> ASSIGNMENT: A word-for-word copy of the records below is needed, without the images.

> Change listing data:
• • • •

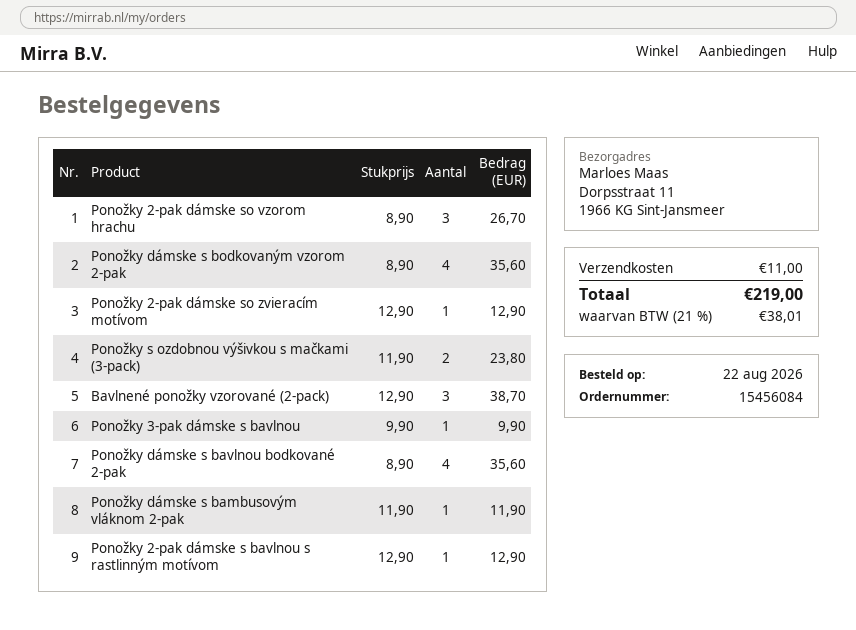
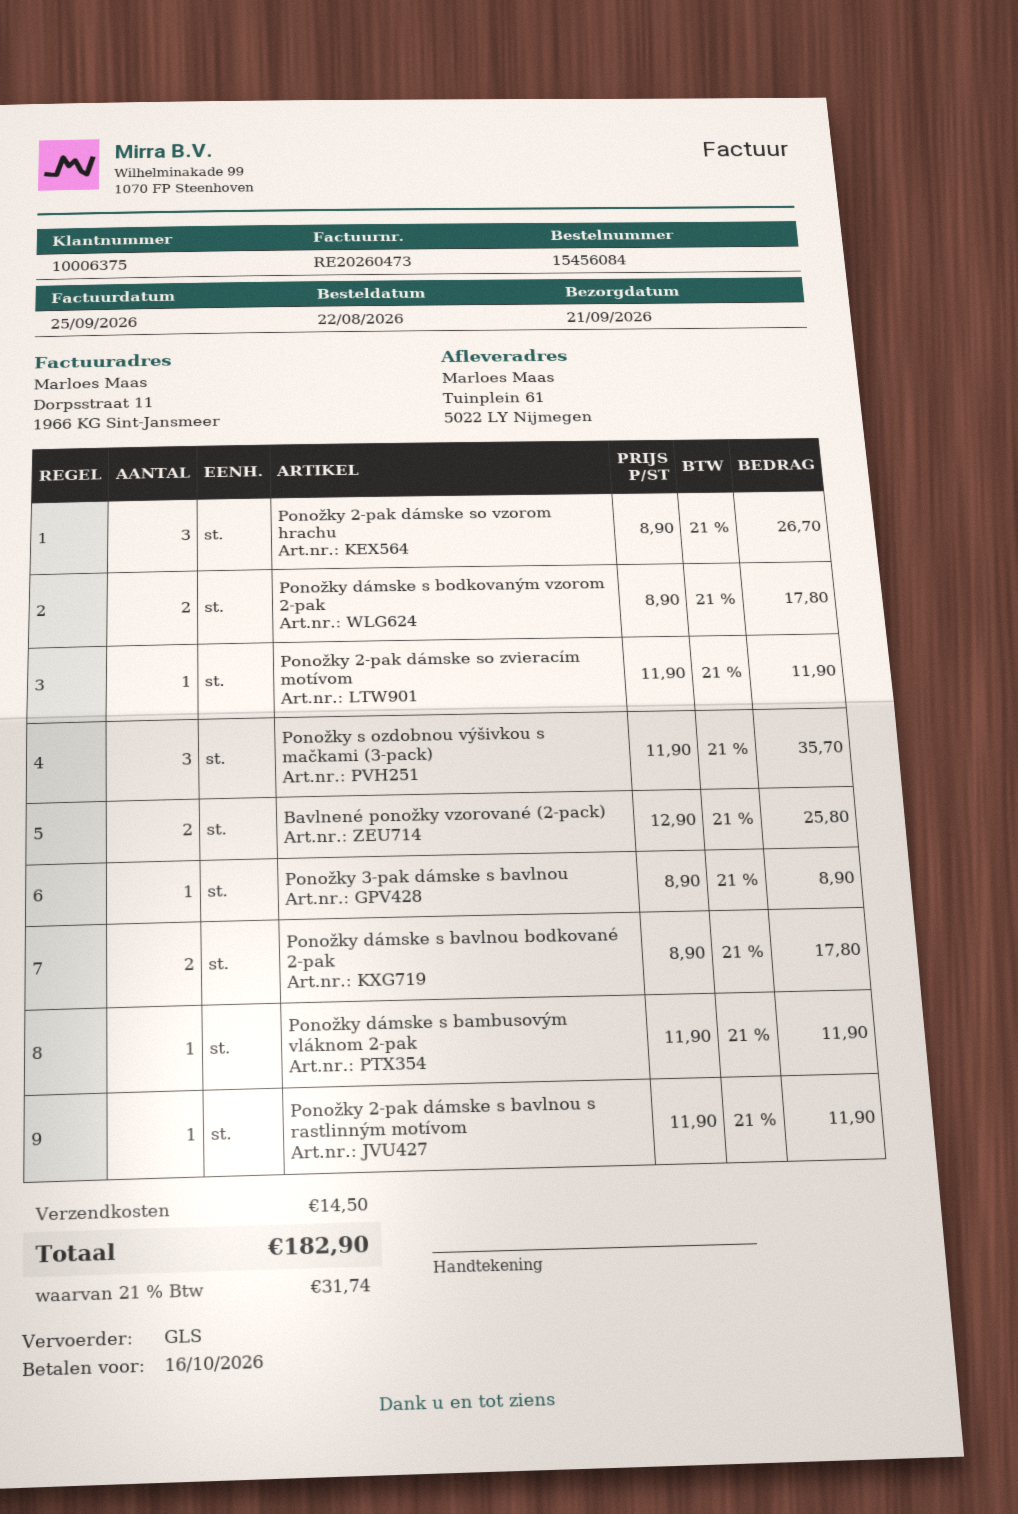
ship to: Dorpsstraat 11, 1966 KG Sint-Jansmeer -> Tuinplein 61, 5022 LY Nijmegen
Ponožky dámske s bodkovaným vzorom 2-pak: 4 x 8.90 = 35.60 -> 2 x 8.90 = 17.80
Ponožky 2-pak dámske so zvieracím motívom: 1 x 12.90 = 12.90 -> 1 x 11.90 = 11.90
Ponožky s ozdobnou výšivkou s mačkami (3-pack): 2 x 11.90 = 23.80 -> 3 x 11.90 = 35.70
Bavlnené ponožky vzorované (2-pack): 3 x 12.90 = 38.70 -> 2 x 12.90 = 25.80
Ponožky 3-pak dámske s bavlnou: 1 x 9.90 = 9.90 -> 1 x 8.90 = 8.90
Ponožky dámske s bavlnou bodkované 2-pak: 4 x 8.90 = 35.60 -> 2 x 8.90 = 17.80
Ponožky 2-pak dámske s bavlnou s rastlinným motívom: 1 x 12.90 = 12.90 -> 1 x 11.90 = 11.90
shipping: 11.00 -> 14.50
tax: 21% = 38.01 -> 21% = 31.74
total: 219.00 -> 182.90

• • • •

> ANSWER TO THE PROBLEM:
ship to: Dorpsstraat 11, 1966 KG Sint-Jansmeer -> Tuinplein 61, 5022 LY Nijmegen
Ponožky dámske s bodkovaným vzorom 2-pak: 4 x 8.90 = 35.60 -> 2 x 8.90 = 17.80
Ponožky 2-pak dámske so zvieracím motívom: 1 x 12.90 = 12.90 -> 1 x 11.90 = 11.90
Ponožky s ozdobnou výšivkou s mačkami (3-pack): 2 x 11.90 = 23.80 -> 3 x 11.90 = 35.70
Bavlnené ponožky vzorované (2-pack): 3 x 12.90 = 38.70 -> 2 x 12.90 = 25.80
Ponožky 3-pak dámske s bavlnou: 1 x 9.90 = 9.90 -> 1 x 8.90 = 8.90
Ponožky dámske s bavlnou bodkované 2-pak: 4 x 8.90 = 35.60 -> 2 x 8.90 = 17.80
Ponožky 2-pak dámske s bavlnou s rastlinným motívom: 1 x 12.90 = 12.90 -> 1 x 11.90 = 11.90
shipping: 11.00 -> 14.50
tax: 21% = 38.01 -> 21% = 31.74
total: 219.00 -> 182.90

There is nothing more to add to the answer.